Antrag ohne Nachweise schnell auszufüllen

Die Augenoptikerin hat ein positives Gemüt, lacht viel, doch vor zu viel Bürokratie graut es ihr. Das Durchgehen des Antragsformulars läuft jedoch zügig: "Personalausweis hab ich, Steuernummer auch, die Handelsregister-Nummer hab ich mir in einem Ordner notiert", erzählt sie, während sie alle gewünschten Angaben in die Felder einträgt.

Neben allgemeinen Angaben zu ihrem Betrieb muss sie viele Eigenerklärungen abgeben, allerdings reicht ein einfacher Häkchen-Klick in einem Kästchen. Nachweise oder Bescheinigungen werden nicht verlangt. Nach gut fünf Minuten ist sie mit dem Antrag fertig: "Das hätte ich nicht erwartet!", sagt die Unternehmerin. "Da muss man die mal loben, die sich das so ausgedacht haben."

Bewilligung nach wenigen Minuten

Nur fünf Minuten nach Eingang ihres Antrags hat Bettina Grote-Busboom bereits den Bewilligungsbescheid über 9.000 Euro Soforthilfe der Düsseldorfer Bezirksregierung in ihrem Mail-Postfach. "Super, weiter so - wenn mal alle Anträge so schnell bearbeitet würden", scherzt sie und freut sich über die schnelle Unterstützung.

Um möglichem Missbrauch vorzubeugen, behalten sich die Behörden jedoch vor, entsprechende Unterlagen nachzufordern und die Rechtmäßigkeit zu überprüfen. Dann würde auch Bettina Grote-Busboom ihre wirtschaftliche Situation darlegen müssen. NRW-Wirtschaftsminister Andreas Pinkwart (FDP) hatte vergangene Woche bislang nur "vereinzelte Missbrauchsversuche" festgestellt.

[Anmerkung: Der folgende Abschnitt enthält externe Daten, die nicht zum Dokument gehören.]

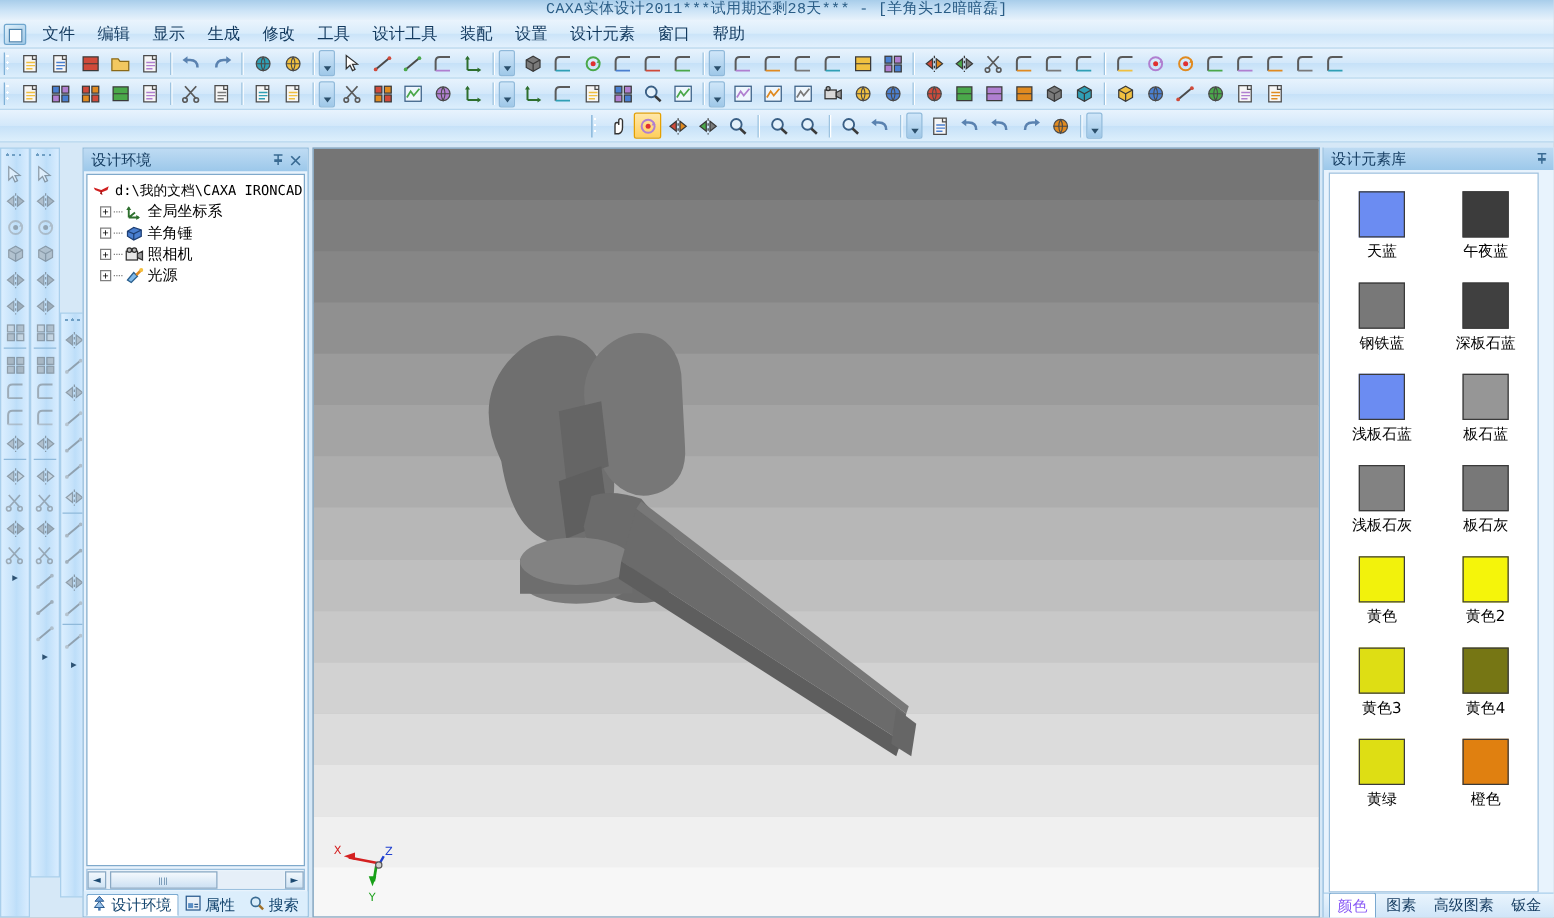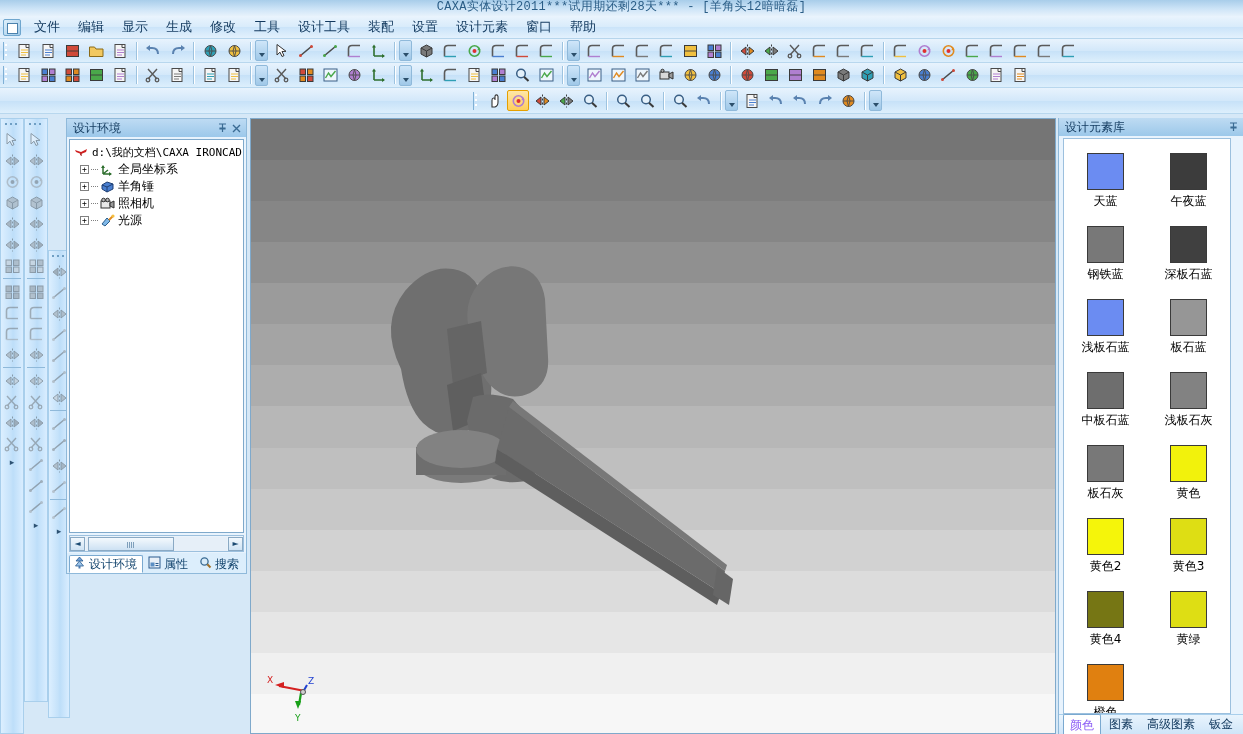--- a/index.html
+++ b/index.html
@@ -96,7 +96,7 @@
     font-size:9px;color:#2d5273; }
   
   #treepanel{
-    position:absolute; left:66px; top:118px; width:181px; height:456px;
+    position:absolute; left:66px; top:118px; width:181px; height:616px;
     background:#e8f3fd; border:1px solid #8fb9da;
     display:flex; flex-direction:column;
   }

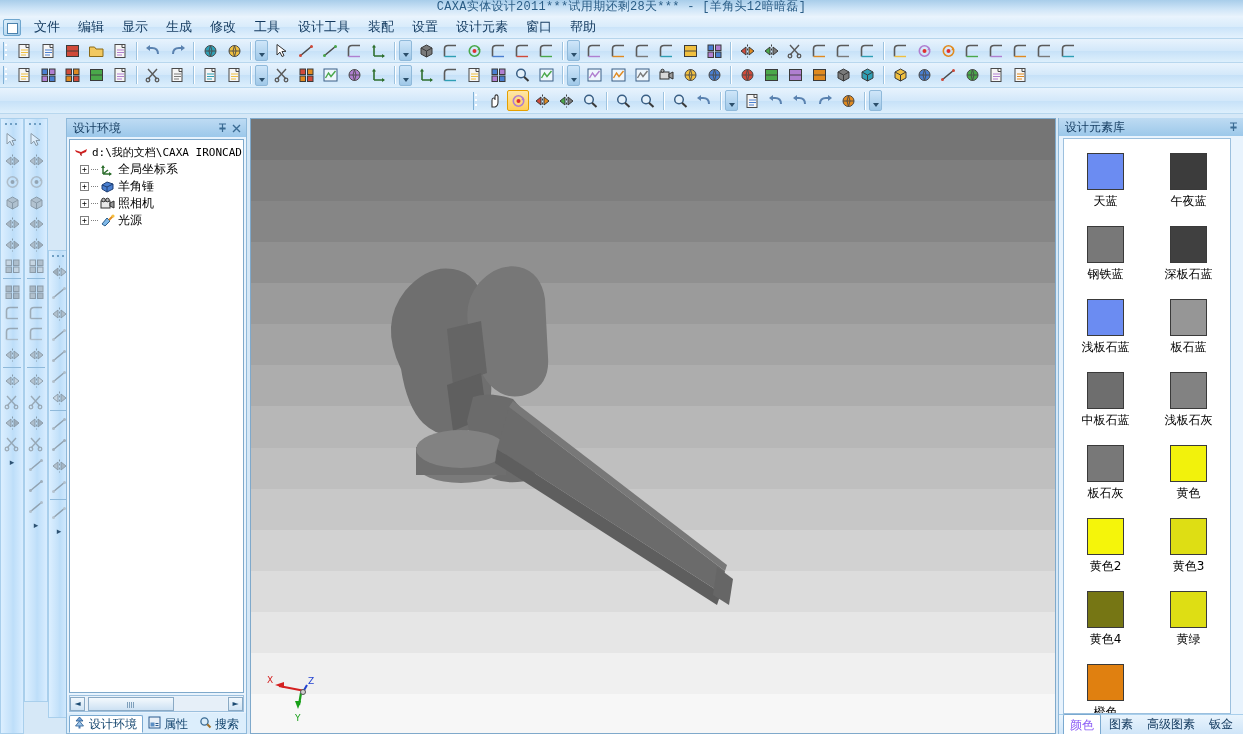--- a/index.html
+++ b/index.html
@@ -1369,10 +1369,6 @@
         <div class="swatch">
           <div class="sw" style="background: rgb(150, 150, 150);"></div>
           <div class="swlbl">板石蓝</div>
-        </div>
-        <div class="swatch">
-          <div class="sw" style="background: rgb(110, 110, 110);"></div>
-          <div class="swlbl">中板石蓝</div>
         </div>
         <div class="swatch">
           <div class="sw" style="background: rgb(130, 130, 130);"></div>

hartaberfair-extra: Das Virus befällt die Wirtschaft: Wieviel bleibt von unserem Wohlstand? Hart aber fair 30.03.2020 01:59:02 Std. UT DGS Verfügbar bis 30.03.2021 Das Erste

Viel Lob von Wirtschaftsverbänden

Die Soforthilfe des Landes und die schnelle, unbürokratische Vergabe bekommt auch viel Lob von den Wirtschaftsverbänden in NRW. "Das war bisher eine großartige Performance der öffentlichen Verwaltung", sagt Andreas Ehlert, Präsident von Handwerk NRW. Nikolaus Paffenholz von der Düsseldorfer IHK spricht von einem "wichtigen Signal und einer signifikanten Hilfe, gerade für kleine Unternehmer."

Stand Montagnachmittag (06.04.2020, 17.30 Uhr) sind bei den Bezirksregierungen knapp 368.000 Anträge auf Soforthilfe eingegangen, davon wurden gut 338.000 genehmigt und insgesamt 2,8 Milliarden Euro an Zuschüssen ausgezahlt.